Exercise description: Leaving the images aside, transcribe all the data below exactly.

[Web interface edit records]
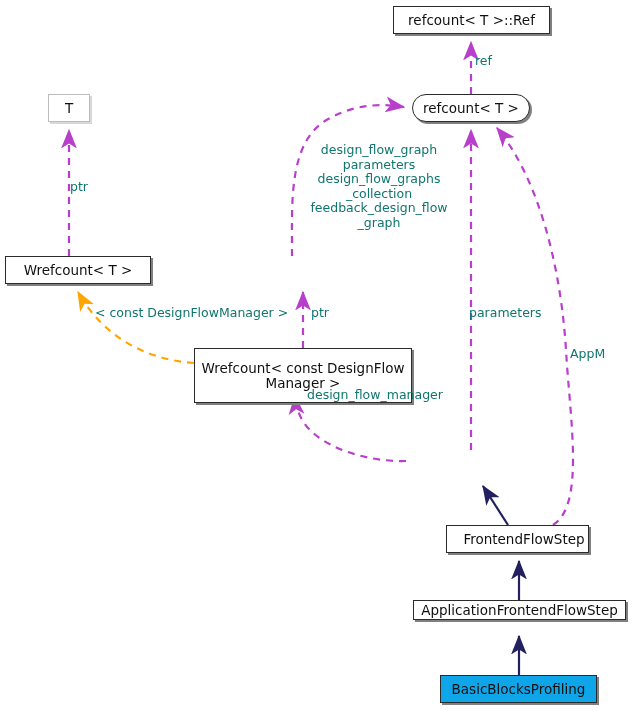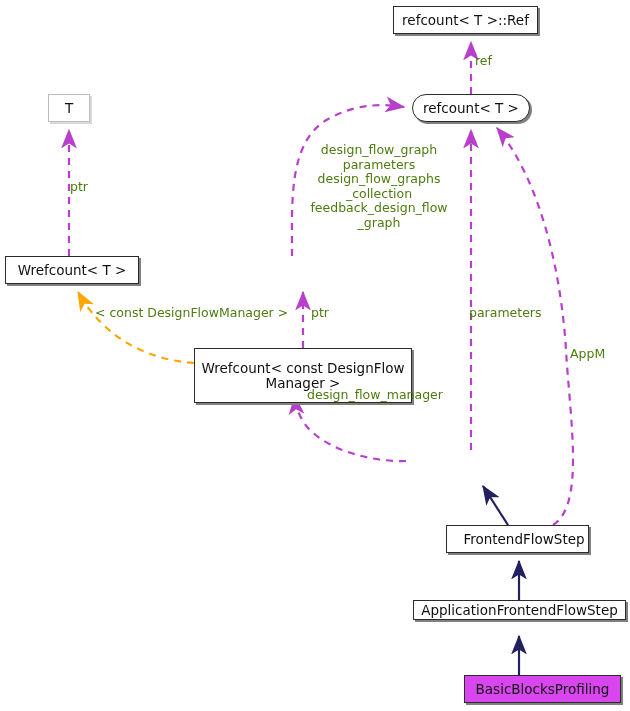--- a/index.html
+++ b/index.html
@@ -77,7 +77,7 @@
     <path d="M519,675 L519,636" fill="none" stroke="#22205e" stroke-width="2.2" marker-end="url(#arrowNavy)"></path>
   </svg>
 
-  <div class="node shadow" style="left:393px;top:6px;width:145px;height:28px;">refcount&lt; T &gt;::Ref</div>
+  <div class="node shadow" style="left:393px;top:6px;width:157px;height:28px;">refcount&lt; T &gt;::Ref</div>
 
   <div class="node faint" style="left:48px;top:94px;width:42px;height:28px;">T</div>
 

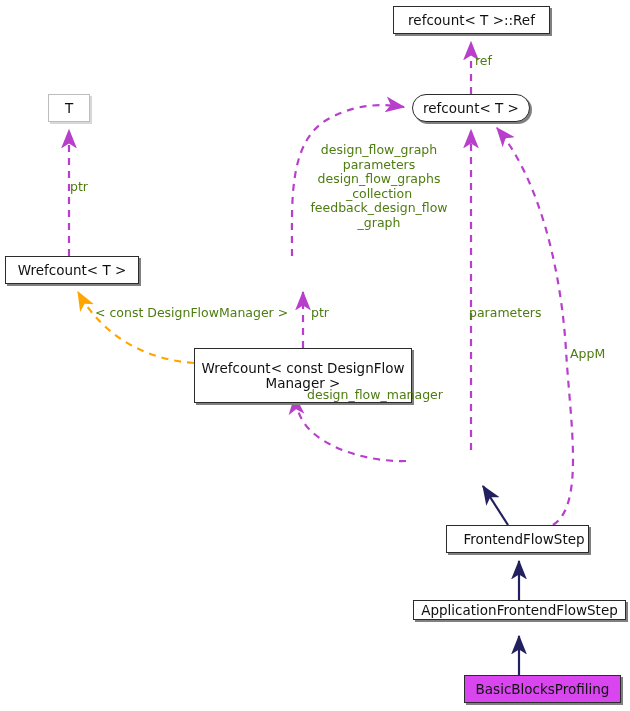--- a/index.html
+++ b/index.html
@@ -29,7 +29,7 @@
     position:absolute;
     font-size:12.5px;
     line-height:14.5px;
-    color:#4d7c0f;
+    color:#0f766e;
     white-space:pre-line;
     text-align:center;
     z-index:4;

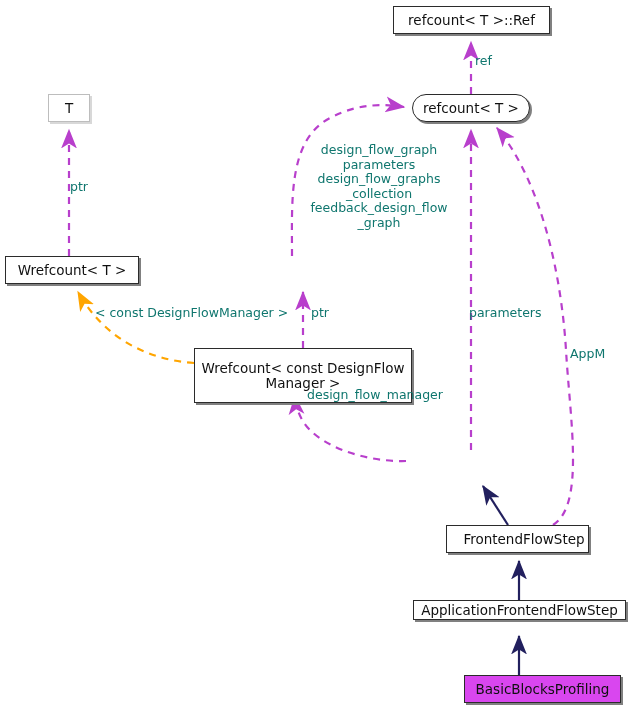--- a/index.html
+++ b/index.html
@@ -83,7 +83,7 @@
 
   <div class="node shadow" style="left:412px;top:94px;width:118px;height:28px;border-radius:14px;">refcount&lt; T &gt;</div>
 
-  <div class="node shadow" style="left:5px;top:256px;width:134px;height:28px;">Wrefcount&lt; T &gt;</div>
+  <div class="node shadow" style="left:5px;top:256px;width:146px;height:28px;">Wrefcount&lt; T &gt;</div>
 
 
   <div class="node shadow" style="left:194px;top:348px;width:218px;height:55px;">Wrefcount&lt; const DesignFlow

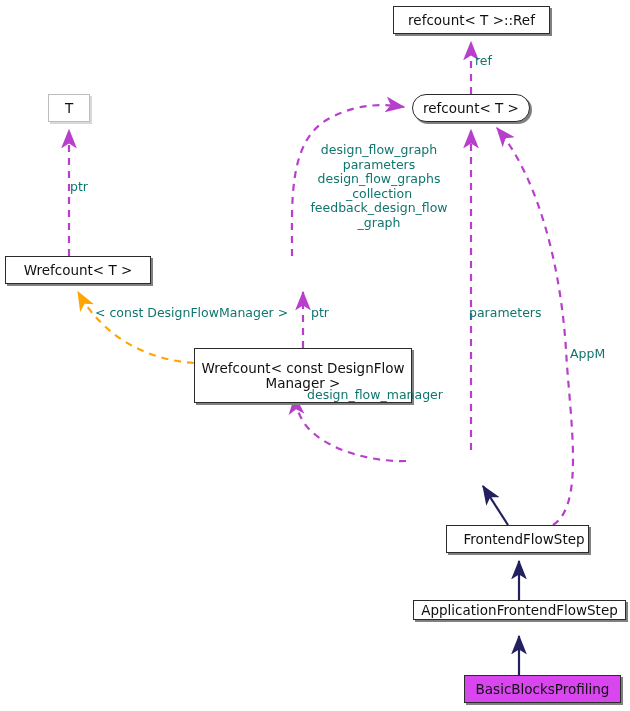--- a/index.html
+++ b/index.html
@@ -24,7 +24,7 @@
   }
   .node.shadow{box-shadow:2px 2px 0 0 #808080;}
   .node.faint{border:1px solid #bdbdbd;box-shadow:2px 2px 0 0 #d8d8d8;}
-  .node.highlight{background:#d946ef;margin-left:24px;}
+  .node.highlight{background:#0ea5e9;}
   .elabel{
     position:absolute;
     font-size:12.5px;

Task result:
--- a/index.html
+++ b/index.html
@@ -77,7 +77,7 @@
     <path d="M519,675 L519,636" fill="none" stroke="#22205e" stroke-width="2.2" marker-end="url(#arrowNavy)"></path>
   </svg>
 
-  <div class="node shadow" style="left:393px;top:6px;width:145px;height:28px;">refcount&lt; T &gt;::Ref</div>
+  <div class="node shadow" style="left:393px;top:6px;width:157px;height:28px;">refcount&lt; T &gt;::Ref</div>
 
   <div class="node faint" style="left:48px;top:94px;width:42px;height:28px;">T</div>
 

--- a/index.html
+++ b/index.html
@@ -29,7 +29,7 @@
     position:absolute;
     font-size:12.5px;
     line-height:14.5px;
-    color:#4d7c0f;
+    color:#0f766e;
     white-space:pre-line;
     text-align:center;
     z-index:4;

--- a/index.html
+++ b/index.html
@@ -83,7 +83,7 @@
 
   <div class="node shadow" style="left:412px;top:94px;width:118px;height:28px;border-radius:14px;">refcount&lt; T &gt;</div>
 
-  <div class="node shadow" style="left:5px;top:256px;width:134px;height:28px;">Wrefcount&lt; T &gt;</div>
+  <div class="node shadow" style="left:5px;top:256px;width:146px;height:28px;">Wrefcount&lt; T &gt;</div>
 
 
   <div class="node shadow" style="left:194px;top:348px;width:218px;height:55px;">Wrefcount&lt; const DesignFlow

--- a/index.html
+++ b/index.html
@@ -24,7 +24,7 @@
   }
   .node.shadow{box-shadow:2px 2px 0 0 #808080;}
   .node.faint{border:1px solid #bdbdbd;box-shadow:2px 2px 0 0 #d8d8d8;}
-  .node.highlight{background:#d946ef;margin-left:24px;}
+  .node.highlight{background:#0ea5e9;}
   .elabel{
     position:absolute;
     font-size:12.5px;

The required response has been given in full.